Yıl 1939.II.Dünya Savaşı esnasında Polonya Naziler tarafından işgal edilmişti.
Varşova'da Josef ve Maria Tura'nın yönettiği tiyatro topluluğu sergilemeyi düşündükleri "Hitler'den Armağan" adlı oyunun yasaklanması nedeniyle, çareyi "Hamlet" e sığınmakta bulurlar.Madem çığrından çıkmış bir dünyada, sahne zamana tutulmuş bir aynadır...o aynanın tuzla buz olmaması, korunması gerekmektedir, öyle değil mi ?
Hüseyin Köroğlu "Yaşamak mı Yoksa Ölmek mi ?" için şunları söylüyor :
" Savaşın kazanını yoktur. Tarih boyunca, olan her zaman masum insanlara ve ne yazık ki çocuklara olmuştur.

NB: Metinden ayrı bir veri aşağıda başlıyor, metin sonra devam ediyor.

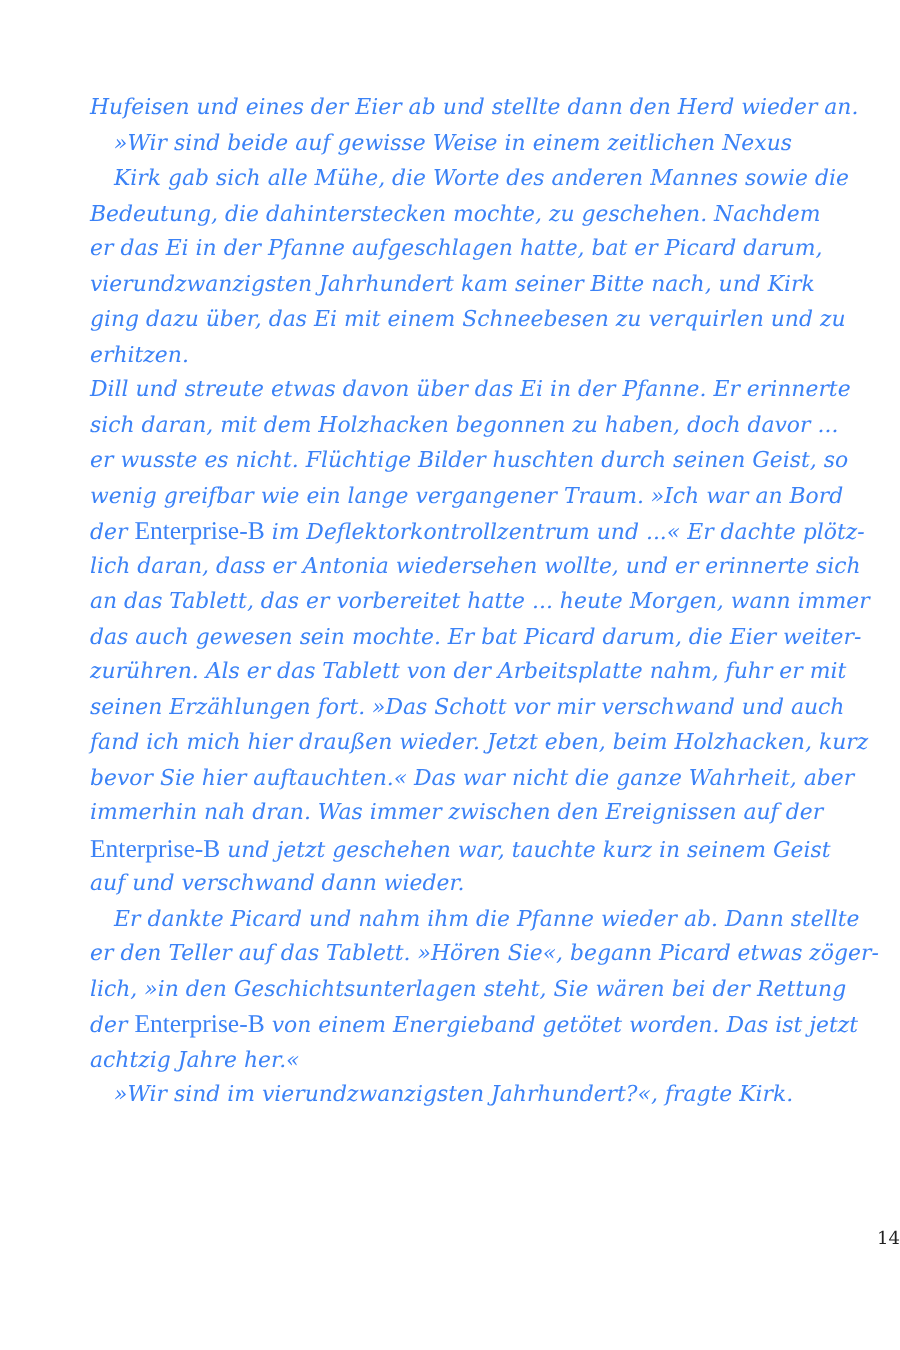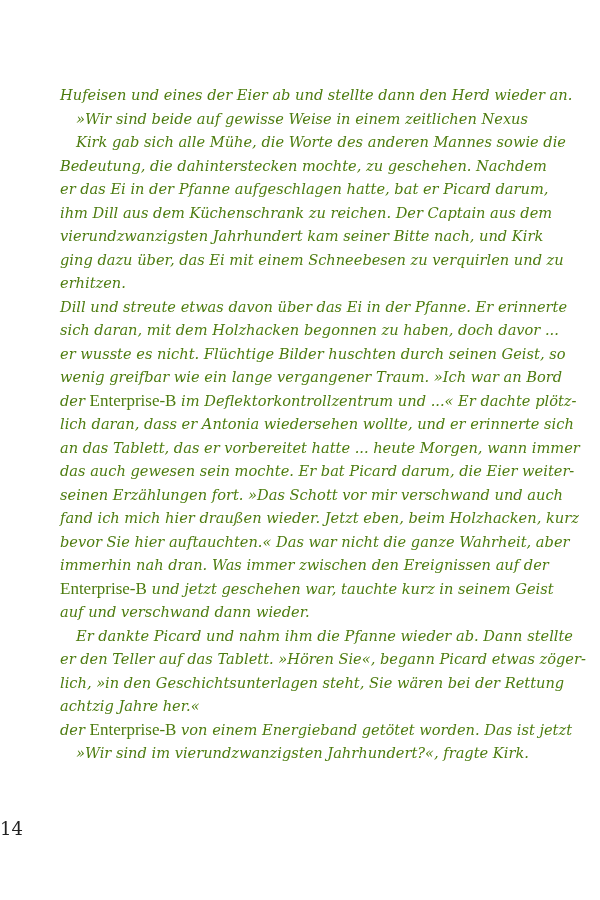--- a/index.html
+++ b/index.html
@@ -5,9 +5,9 @@
   html, body { margin: 0; padding: 0; background: #ffffff; }
   body { width: 600px; height: 900px; position: relative; overflow: hidden; }
   .page {
-    position: absolute; left: 60px; top: 83px; width: 468px;
+    position: absolute; left: 60px; top: 60px; width: 468px;
     font-family: "DejaVu Serif", "Liberation Serif", serif;
-    font-style: italic; font-size: 14.6px; line-height: 23.5px; color: #4d7c0f;
+    font-style: italic; font-size: 14.6px; line-height: 23.5px; color: #3b82f6;
   }
   .line { display: block; white-space: nowrap; text-align: justify; text-align-last: justify; height: 23.5px; }
   .line.last { text-align-last: left; }

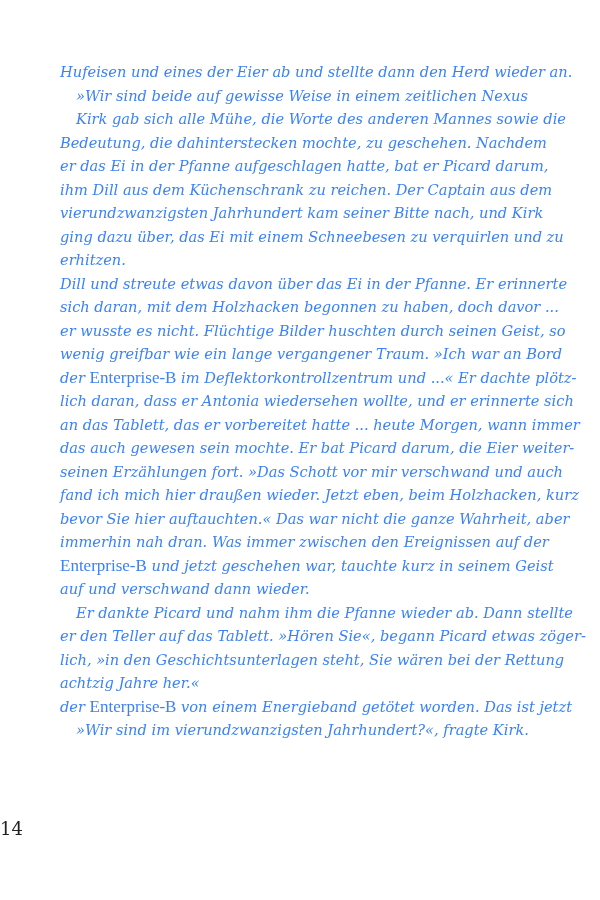--- a/index.html
+++ b/index.html
@@ -27,7 +27,6 @@
     <span class="line indent"><span>Kirk gab sich alle Mühe, die Worte des anderen Mannes sowie die</span></span>
     <span class="line"><span>Bedeutung, die dahinterstecken mochte, zu geschehen. Nachdem</span></span>
     <span class="line"><span>er das Ei in der Pfanne aufgeschlagen hatte, bat er Picard darum,</span></span>
-    <span class="line"><span>ihm Dill aus dem Küchenschrank zu reichen. Der Captain aus dem</span></span>
     <span class="line"><span>vierundzwanzigsten Jahrhundert kam seiner Bitte nach, und Kirk</span></span>
     <span class="line"><span>ging dazu über, das Ei mit einem Schneebesen zu verquirlen und zu</span></span>
     <span class="line last"><span>erhitzen.</span></span>

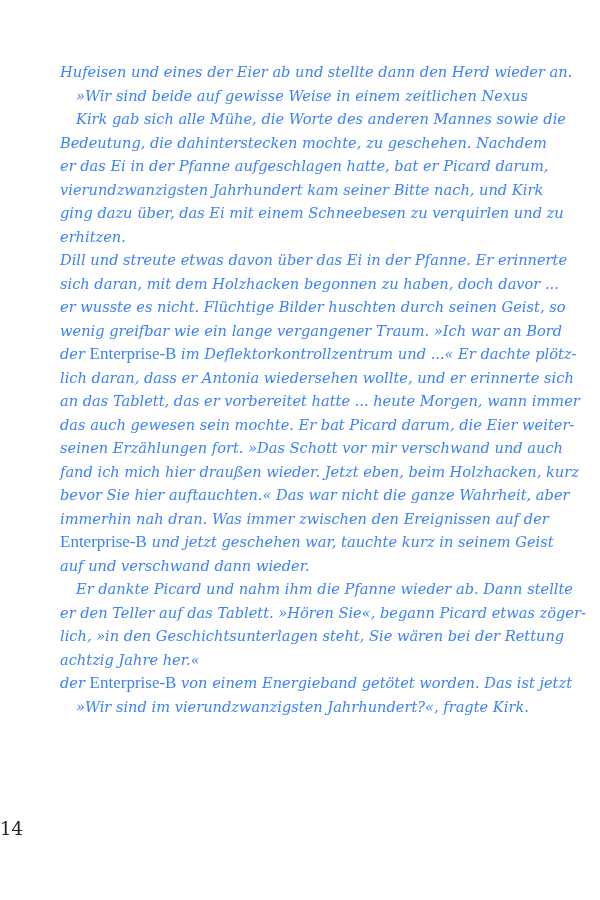--- a/index.html
+++ b/index.html
@@ -38,6 +38,7 @@
     <span class="line"><span>lich daran, dass er Antonia wiedersehen wollte, und er erinnerte sich</span></span>
     <span class="line"><span>an das Tablett, das er vorbereitet hatte ... heute Morgen, wann immer</span></span>
     <span class="line"><span>das auch gewesen sein mochte. Er bat Picard darum, die Eier weiter-</span></span>
+    <span class="line"><span>zurühren. Als er das Tablett von der Arbeitsplatte nahm, fuhr er mit</span></span>
     <span class="line"><span>seinen Erzählungen fort. »Das Schott vor mir verschwand und auch</span></span>
     <span class="line"><span>fand ich mich hier draußen wieder. Jetzt eben, beim Holzhacken, kurz</span></span>
     <span class="line"><span>bevor Sie hier auftauchten.« Das war nicht die ganze Wahrheit, aber</span></span>

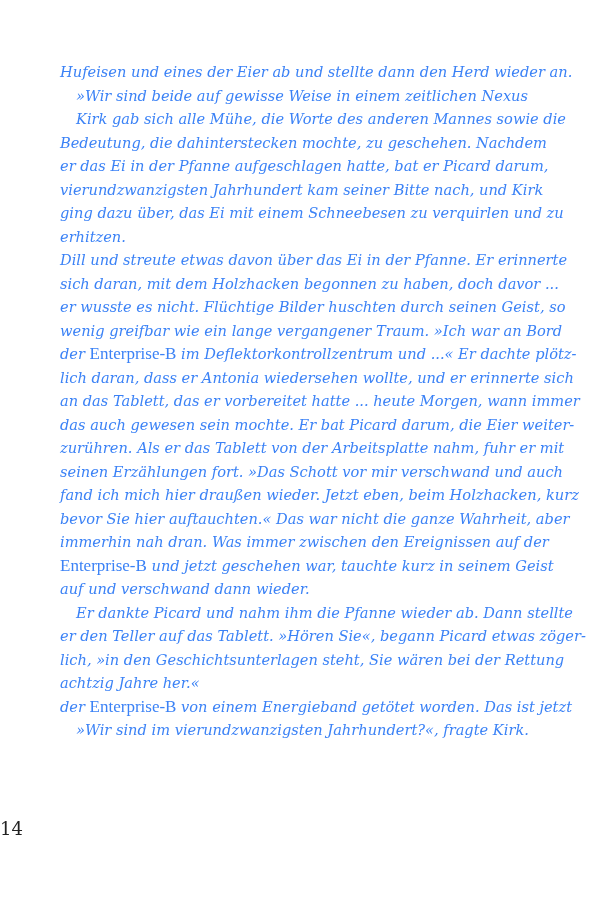--- a/index.html
+++ b/index.html
@@ -48,8 +48,8 @@
     <span class="line indent"><span>Er dankte Picard und nahm ihm die Pfanne wieder ab. Dann stellte</span></span>
     <span class="line"><span>er den Teller auf das Tablett. »Hören Sie«, begann Picard etwas zöger-</span></span>
     <span class="line"><span>lich, »in den Geschichtsunterlagen steht, Sie wären bei der Rettung</span></span>
+    <span class="line"><span>der </span><span class="ship">Enterprise-B</span><span> von einem Energieband getötet worden. Das ist jetzt</span></span>
     <span class="line last"><span>achtzig Jahre her.«</span></span>
-    <span class="line"><span>der </span><span class="ship">Enterprise-B</span><span> von einem Energieband getötet worden. Das ist jetzt</span></span>
     <span class="line indent last"><span>»Wir sind im vierundzwanzigsten Jahrhundert?«, fragte Kirk.</span></span>
   </div>
 <div class="folio">14</div>

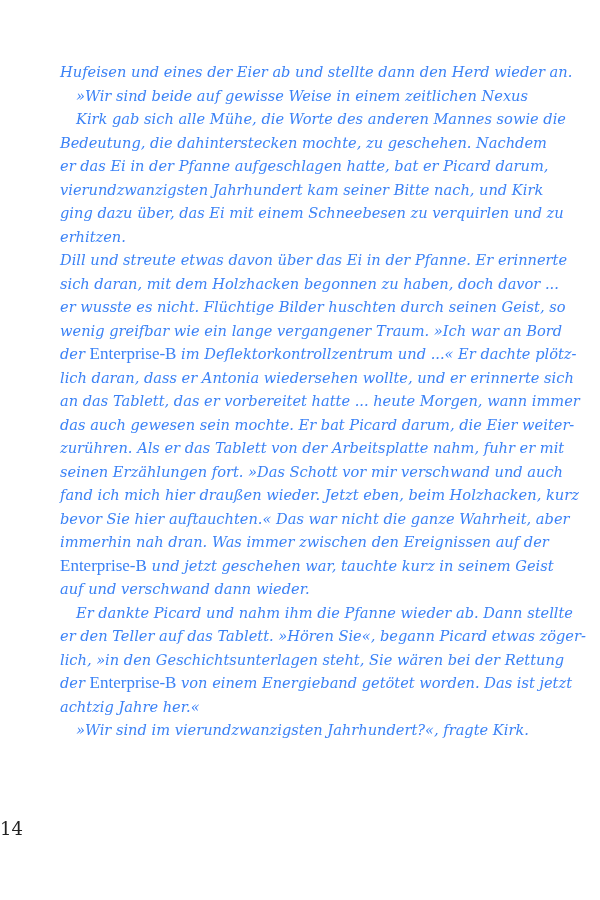--- a/index.html
+++ b/index.html
@@ -14,8 +14,8 @@
   .line.indent { padding-left: 16px; }
   .ship { font-style: normal; font-family: Liberation Serif, serif; font-size: 17px; }
   .folio {
-    position: absolute; top: 818px; left: 0; width: 600px; text-align: left;
-    font-family: "DejaVu Serif", "Liberation Serif", serif; font-size: 18px; color: #222;
+    position: absolute; top: 818px; left: 0; width: 600px; text-align: right;
+    font-family: "DejaVu Serif", "Liberation Serif", serif; font-size: 12px; color: #222;
   }
 </style>
 </head>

Özellikle yönettiğim oyunlarda insanlara savaşın ne kadar kötü, ne kadar aşağılık olduğunu anlatmaya
çalışıyorum, nefes aldığım sürece de anlatmaya devam edeceğim. Belki de ilk kez, bu oyunda yani
"Yaşamak mı Yoksa Ölmek mi ?” de, savaşa tanıklık eden bir çocuğun yüreğinden bakarak
izleyeceksiniz olup bitenleri..."
Maria, Josef, Dowasz, Anna, Eva, Rowicz, Grünberg'in ve sonradan aralarına katılan Stanislaw'ın her koşulda ortaya koydukları direniş başarıyla sahneye aktarılmış.Heyecan, kahkaha, gerilim, acı, umut, korku, kıskançlık, tedirginlik...patlayan silahlar. Bomba yağdıran savaş uçakları, çalan sirenler.
Hüseyin Köroğlu hassas dengeler üzerine kurduğu rejisiyle son derece özenli bir sahne üstü çalışması gerçekleştirmiş.Yönetmenle oyuncu bütünleşmesini tam olarak sağlamış.Sahne düzenini, trafiğini başarıyla tasarlamış, ortaya koymuş.Olayları ve kahramanları sahnede doğru biçimde estetize etmiş.
Maria, Josef, Dowasz,
Anna, Eva, Grünberg, Rowicz, Stanislaw'li sahnelerde kusursuz bir takım oyunculuğu sergilenmiş.
" Yaşamak mı Yoksa Ölmek mi ? " ticari ucuzluklara, alkış avcılığına taviz vermeden,( hele son dönemde en galiz küfürlerin, kulak parçalayan haykırışların sözümona gerçeklik adına havalarda uçuştuğu öyle çok oyun izler olduk ki ) tiyatroya hak ettiği ciddiyeti, önemi, estetik duyarlılığı sunan, rejisi, oyunculukları, kısaca her detayıyla, iyi bir oyun, düşündüren bir kara komedi.Bu arada Gamze Kuş imzalı dekor ve kostüm tasarımına hayran kaldığımı da, belirtmek isterim.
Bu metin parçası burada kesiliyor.